Maggie meandered over as the others continued their setting up, carrying more of her lavender water. “Don’t worry,” she said in an amused tone as she started to dab it on my uncovered skin. “They know what they’re doing.”
Yeah, but I didn’t. “What’s all this for? It looks a lot more elaborate than yesterday’s ceremony was.”
“Focusing in on a location is a much more complicated process than just getting a general ID.” She tipped her head toward some of the nearer stones. “Using representations to stand in for major urban centers and so on, we can hone in faster and more precisely.”
They were creating a sort of map, then. Without any boundaries of state lines or bodies of water, I couldn’t tell what area it was mirroring. “Have they already figured out approximately where my mother is?” How large a territory would we be searching?
“Previous indications have made Lillian sure we should be looking at California or the edges of the neighboring states.” Maggie glanced at me. “She might have been very close to you the whole time the joymancers had you.”
The thought made my heart squeeze.

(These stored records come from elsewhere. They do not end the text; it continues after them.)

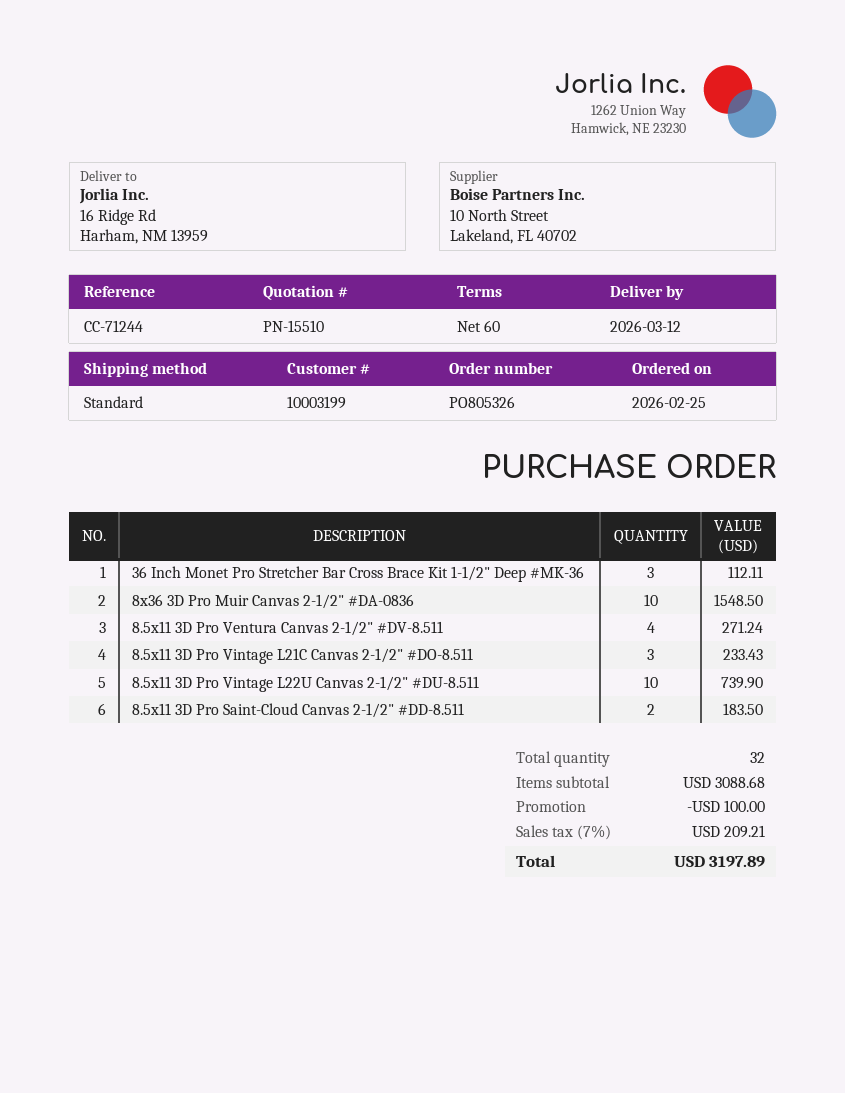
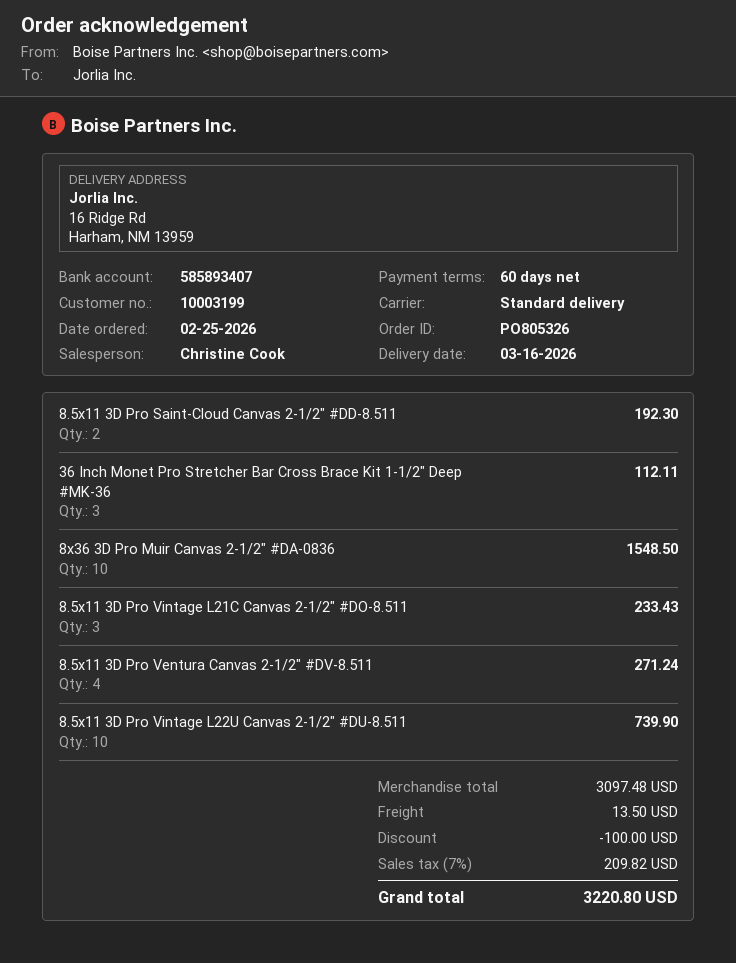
delivery date: 2026-03-12 -> 2026-03-16
8.5x11 3D Pro Saint-Cloud Canvas 2-1/2" #DD-8.511: 2 for 183.50 -> 2 for 192.30
subtotal: 3088.68 -> 3097.48
shipping: none -> 13.50
tax: 7% = 209.21 -> 7% = 209.82
total: 3197.89 -> 3220.80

Would my mother have had any idea I was nearby, being raised by the enemies who’d imprisoned her?
“Do you know how good an idea we’ll get of her exact location from this spell?” I asked.
“Lillian is hopeful we can narrow it down to a city, maybe even part of a city. We’ll need to go down there to get any more specific than that. At least it’s a lot easier with you here. They tried making use of your grandparents to find you while you were still missing, but that connection isn’t as strong.”
And back then when my Bloodstone grandfather was still alive, no one would have thought to search for a woman they’d believed was dead.
“All right, time to get started,” Lillian announced, and Maggie stepped back automatically. The senior blacksuit gestured to me as the others spread out around the clearing. “This will feel very similar to yesterday, though more intense. If you get a sense of your mother’s presence, train your own magic on her too. And hold strong. The longer we can focus on her, the closer we’ll get.”